WHAT YOU SHOULD DO
Once you reach the line holding "discount: none -> 50.00", write out that line and every later one exactly, ending with the last line of the data; write nothing else.

RECORDS TO PROCESS
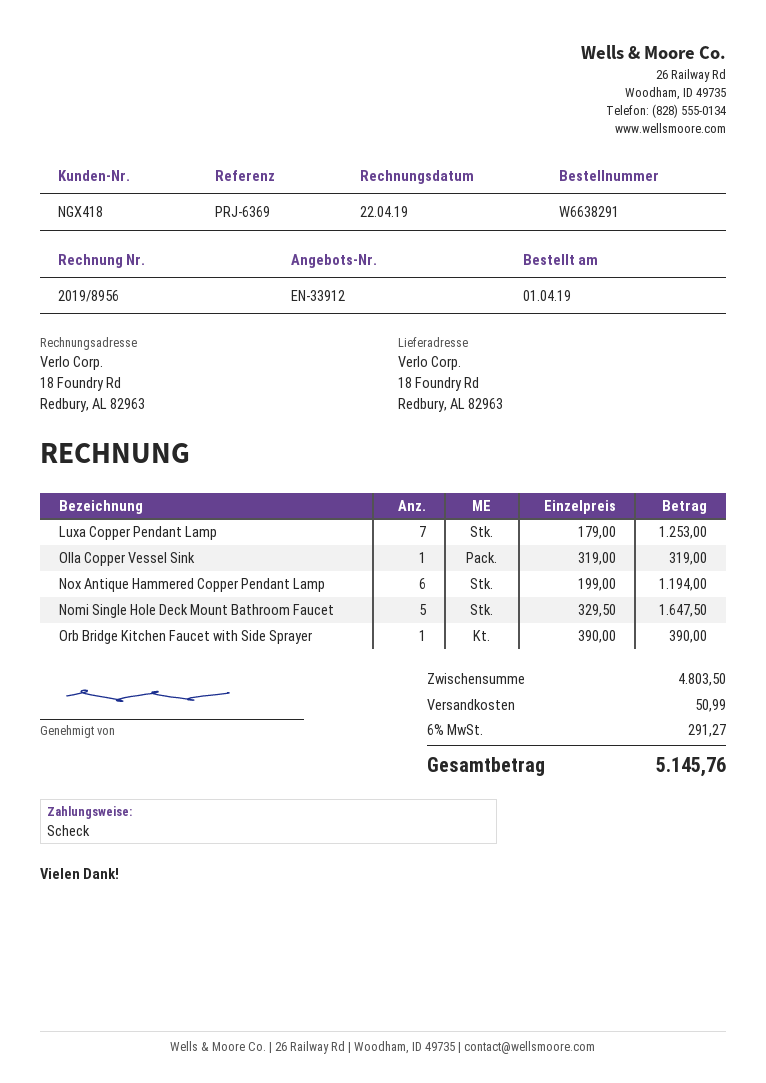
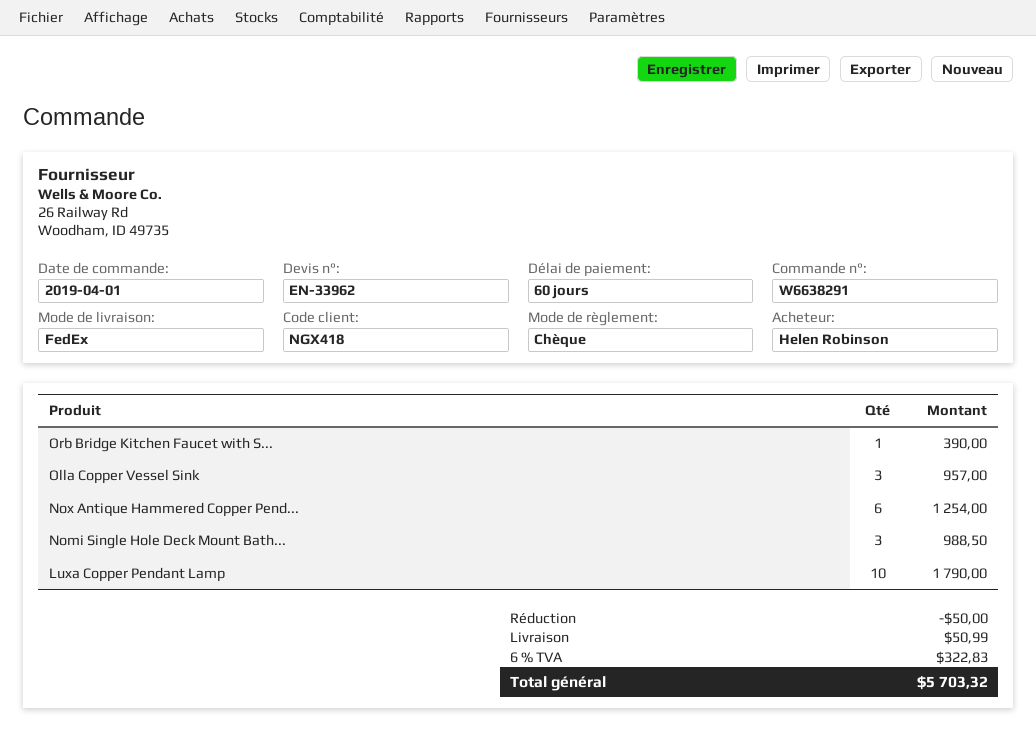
quote number: EN-33912 -> EN-33962
Luxa Copper Pendant Lamp: 7 for 1253.00 -> 10 for 1790.00
Olla Copper Vessel Sink: 1 for 319.00 -> 3 for 957.00
Nox Antique Hammered Copper Pendant Lamp: 6 for 1194.00 -> 6 for 1254.00
Nomi Single Hole Deck Mount Bathroom Faucet: 5 for 1647.50 -> 3 for 988.50
discount: none -> 50.00
tax: 6% = 291.27 -> 6% = 322.83
total: 5145.76 -> 5703.32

RESULT OF THIS TASK
discount: none -> 50.00
tax: 6% = 291.27 -> 6% = 322.83
total: 5145.76 -> 5703.32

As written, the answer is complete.